Journal of Cardiac Failure
Volume 15, Issue 7 , Pages 553-560, September 2009

Prolonged Electrocardiogram QRS Duration Independently Predicts Long-Term Mortality in Patients Hospitalized for Heart Failure With Preserved Systolic Function

  • Scott L. Hummel, MD, MS

      Affiliations

    • Division of Cardiovascular Medicine, Department of Internal Medicine, University of Michigan, Ann Arbor, MI
    • Corresponding Author InformationCorrespondence to: Scott L. Hummel, MD, MS, 1500 East Medical Center Drive, CVC Room 2383, SPC 5853, Ann Arbor, MI 48109. Tel: (734) 936-5265; Fax: (734) 232-4132.
  • ,
  • Stephen Skorcz, MPH

      Affiliations

    • Greater Flint Health Coalition, Flint, MI
  • ,
  • Todd M. Koelling, MD, FACC

      Affiliations

    • Division of Cardiovascular Medicine, Department of Internal Medicine, University of Michigan, Ann Arbor, MI

Received 8 October 2008; received in revised form 11 February 2009; accepted 19 February 2009. published online 27 April 2009.

Abstract 

Background

Prolonged electrocardiogram (ECG) QRS duration (≥120 ms) is a risk factor for death in systolic heart failure, but its effects in heart failure with preserved systolic function (HFPSF) have not been extensively studied.

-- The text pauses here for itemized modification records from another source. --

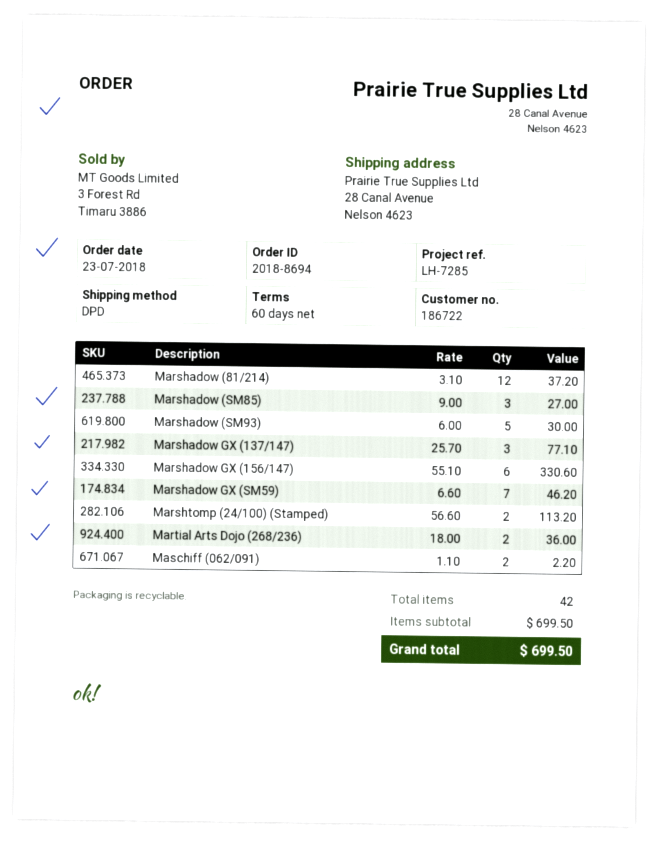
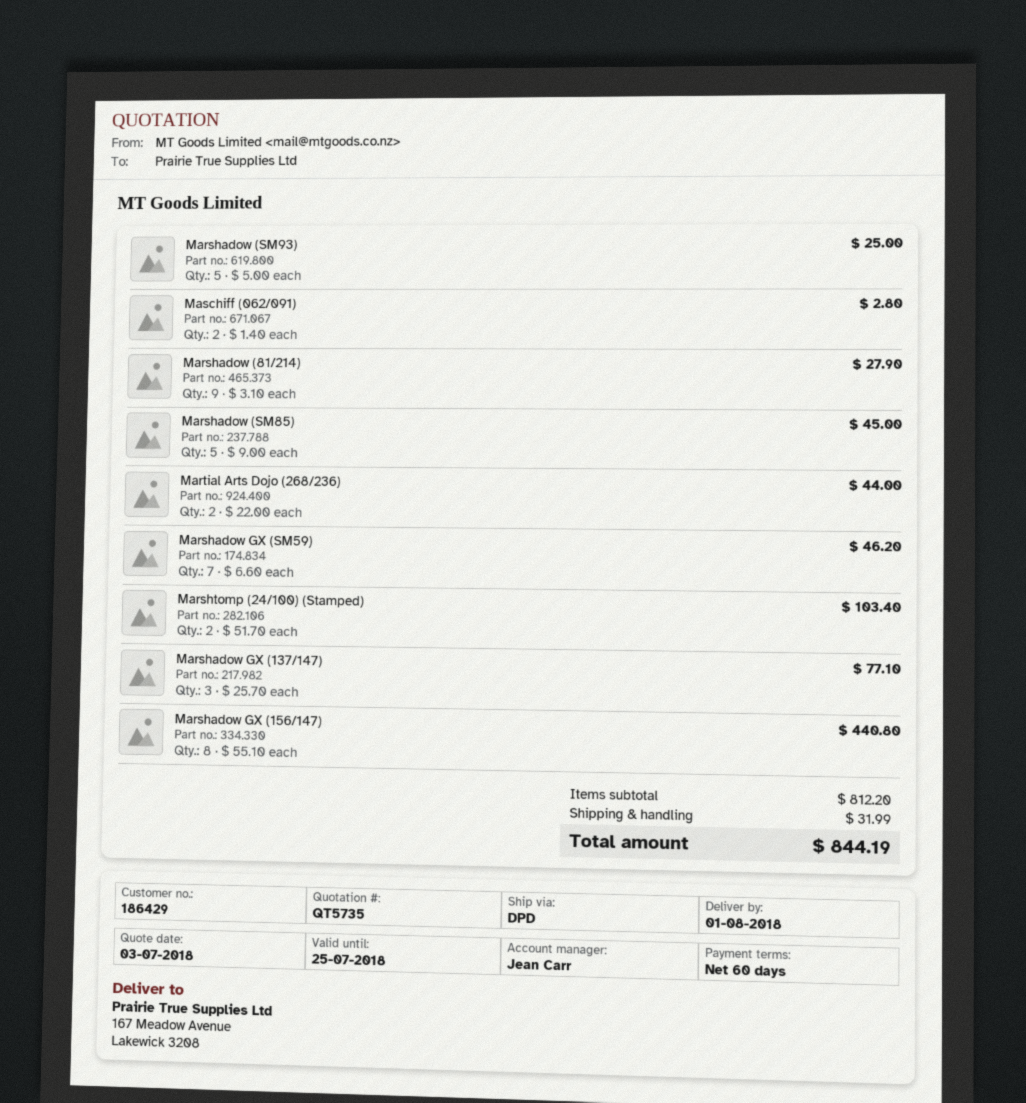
customer number: 186722 -> 186429
ship to: 28 Canal Avenue, Nelson 4623 -> 167 Meadow Avenue, Lakewick 3208
Marshadow (81/214): 12 x 3.10 = 37.20 -> 9 x 3.10 = 27.90
Marshadow (SM85): 3 x 9.00 = 27.00 -> 5 x 9.00 = 45.00
Marshadow (SM93): 5 x 6.00 = 30.00 -> 5 x 5.00 = 25.00
Marshadow GX (156/147): 6 x 55.10 = 330.60 -> 8 x 55.10 = 440.80
Marshtomp (24/100) (Stamped): 2 x 56.60 = 113.20 -> 2 x 51.70 = 103.40
Martial Arts Dojo (268/236): 2 x 18.00 = 36.00 -> 2 x 22.00 = 44.00
Maschiff (062/091): 2 x 1.10 = 2.20 -> 2 x 1.40 = 2.80
subtotal: 699.50 -> 812.20
shipping: none -> 31.99
total: 699.50 -> 844.19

We hypothesized that prolonged ECG QRS duration would independently predict long-term mortality in hospitalized HFPSF patients.

Methods and Results

We analyzed 872 HFPSF patients (defined as left ventricular ejection fraction ≥50%) admitted to Michigan community hospitals between 2002 and 2004 and followed for a median of 660 days. We used Cox proportional hazards models to assess mortality hazard for prolonged QRS duration (≥120 ms) on the last available predischarge ECG, first on a univariable basis and then after multivariable adjustment for other known risk factors. Prolonged QRS duration increased univariable all-cause mortality (HR 1.71; 95% CI 1.33-2.19, P < .001) and after multivariable adjustment (HR 1.31; 95% CI 1.01-1.71, P=.04). The univariable effect size was larger in younger patients. In multivariable models, there was no significant interaction between prolonged QRS and age, hypertension, or coronary artery disease status.

Conclusions

Prolonged QRS duration (≥120 ms) on a predischarge ECG is an independent and consistent predictor of long-term mortality in hospitalized HFPSF patients.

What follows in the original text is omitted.